_SUPPLIED DATA_
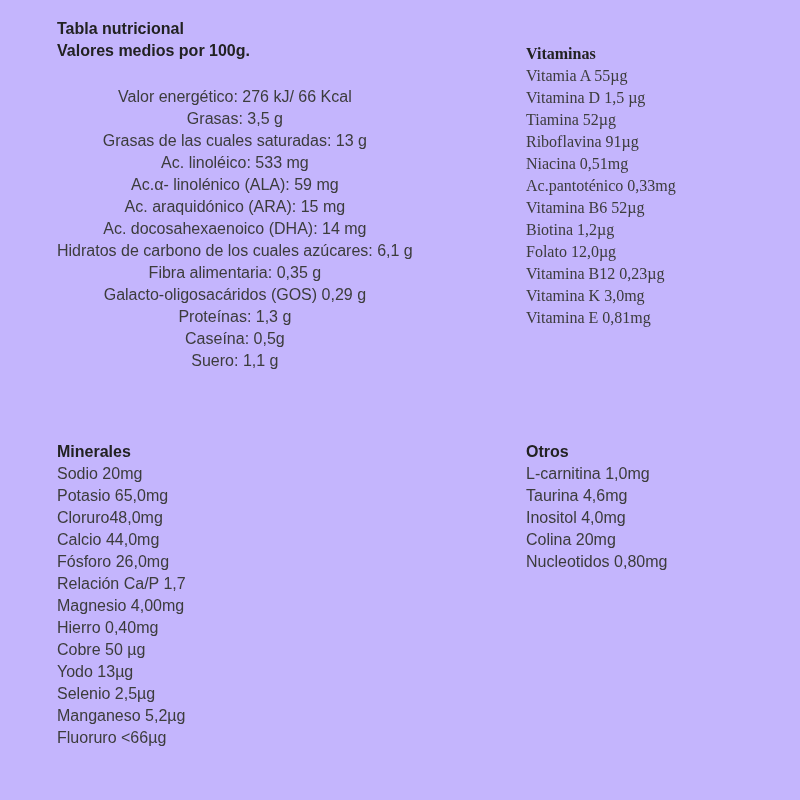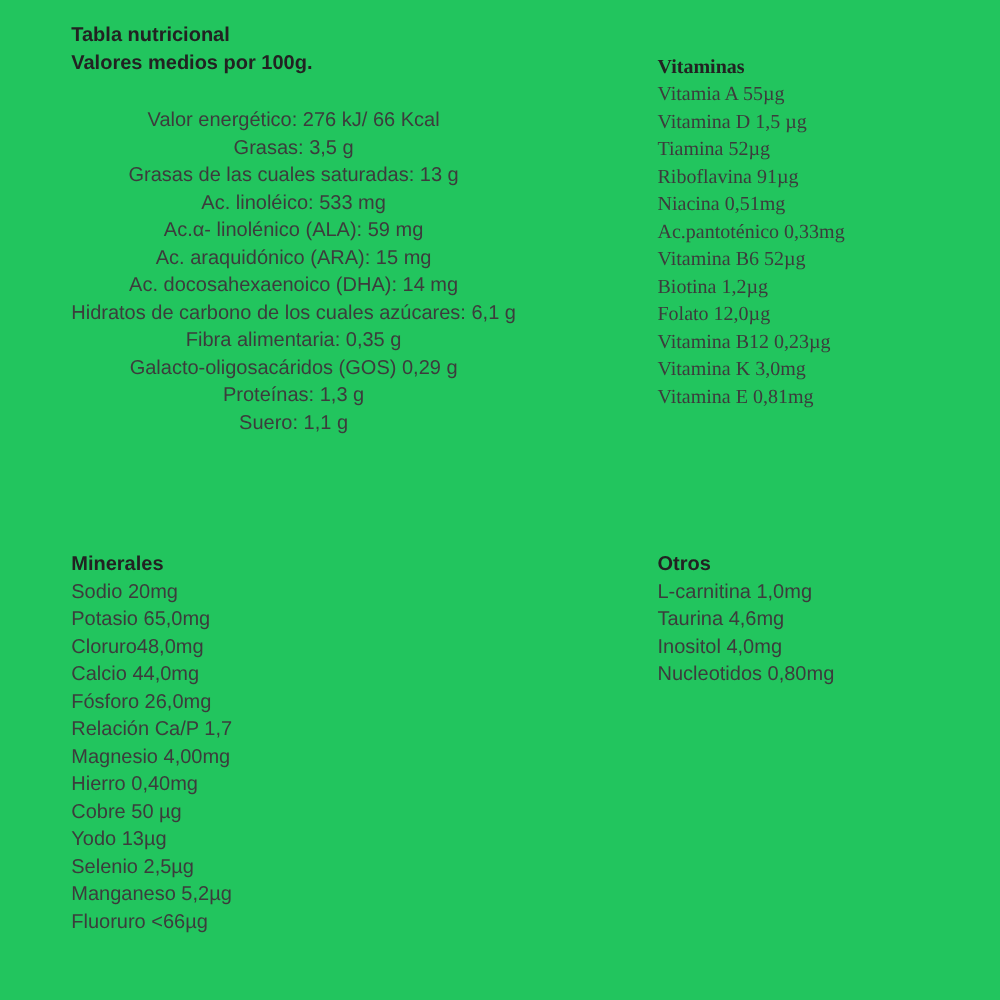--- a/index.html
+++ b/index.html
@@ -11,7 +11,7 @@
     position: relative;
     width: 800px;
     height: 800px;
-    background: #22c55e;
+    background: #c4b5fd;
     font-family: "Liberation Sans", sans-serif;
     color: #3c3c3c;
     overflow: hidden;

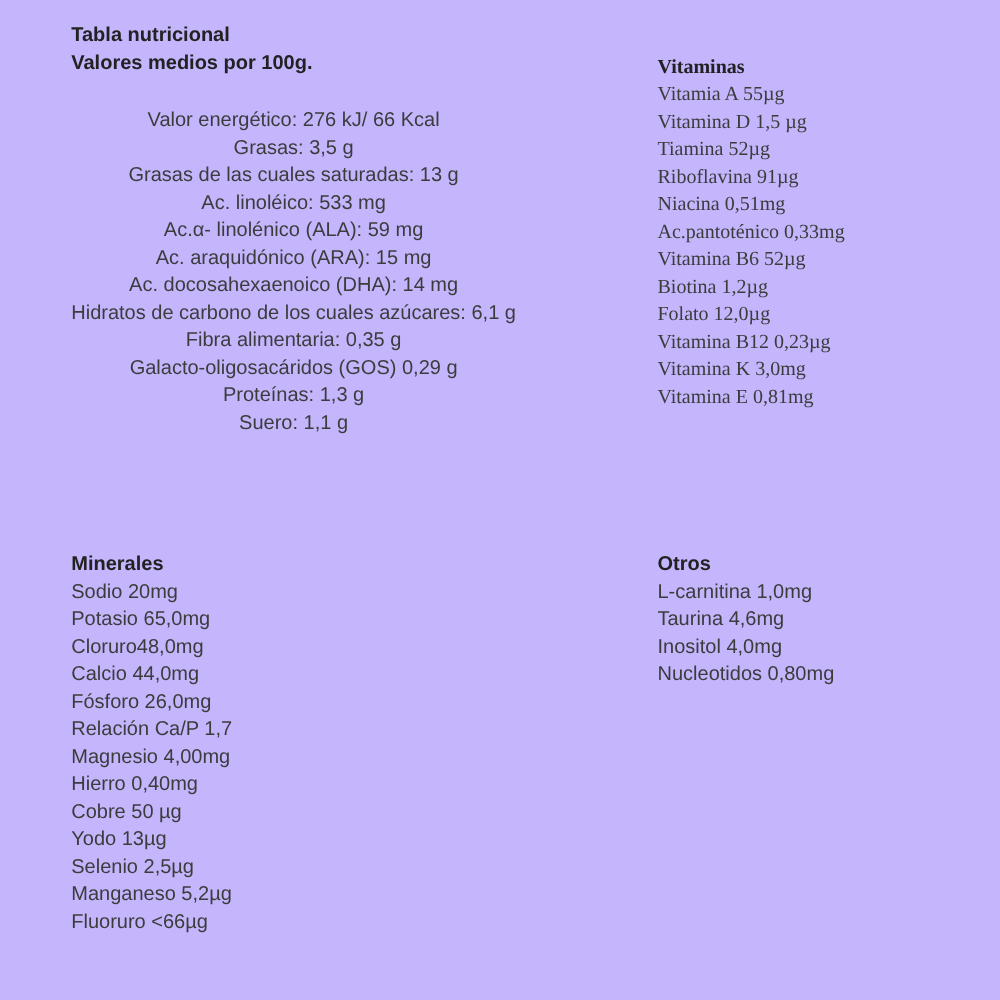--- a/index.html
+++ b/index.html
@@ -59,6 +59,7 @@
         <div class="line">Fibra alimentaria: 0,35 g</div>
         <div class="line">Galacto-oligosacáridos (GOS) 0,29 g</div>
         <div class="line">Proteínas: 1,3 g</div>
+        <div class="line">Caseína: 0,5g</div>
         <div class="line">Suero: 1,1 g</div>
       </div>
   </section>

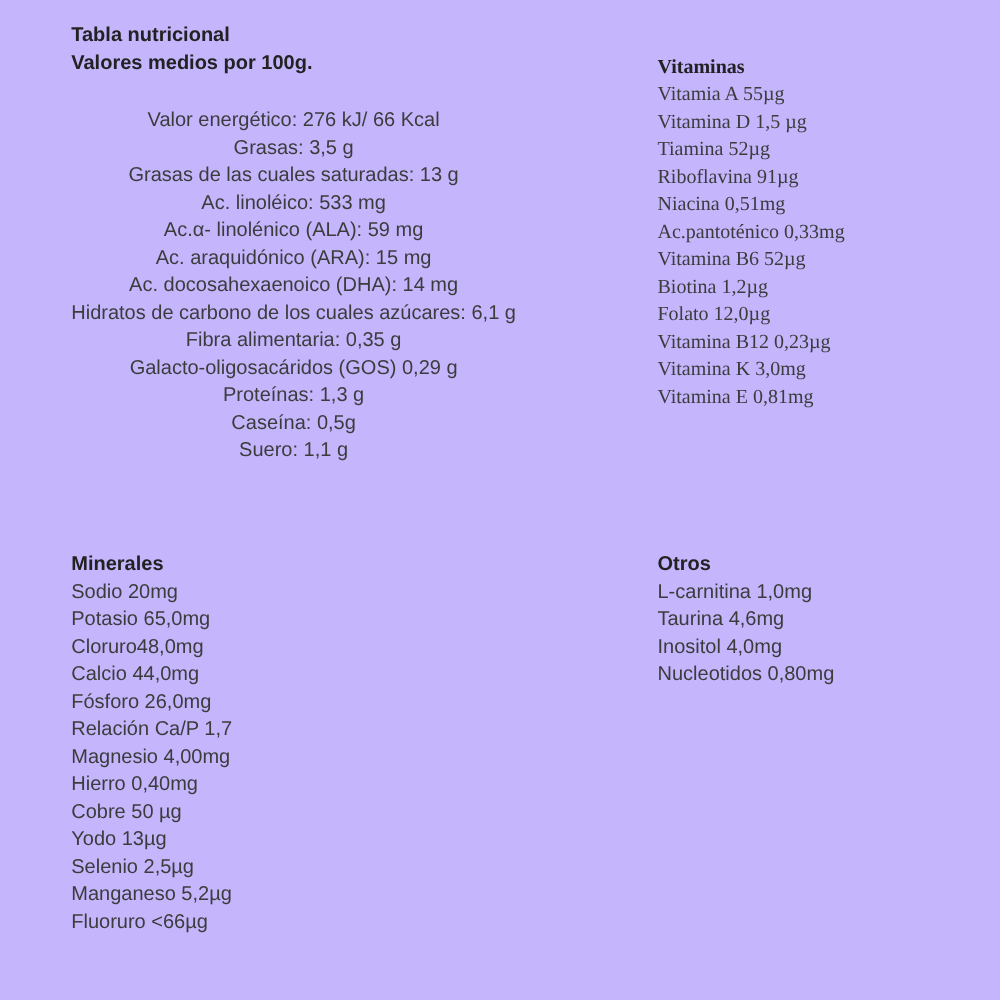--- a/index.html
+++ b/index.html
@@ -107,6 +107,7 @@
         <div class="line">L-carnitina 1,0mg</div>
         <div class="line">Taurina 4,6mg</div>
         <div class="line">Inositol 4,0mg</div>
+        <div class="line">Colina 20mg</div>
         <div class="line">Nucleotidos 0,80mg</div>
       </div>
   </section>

_YOUR INSTRUCTIONS_
Go through the records and report each line that contains "background".

_RESULT FOR THIS TASK_
-    background: #22c55e;
+    background: #c4b5fd;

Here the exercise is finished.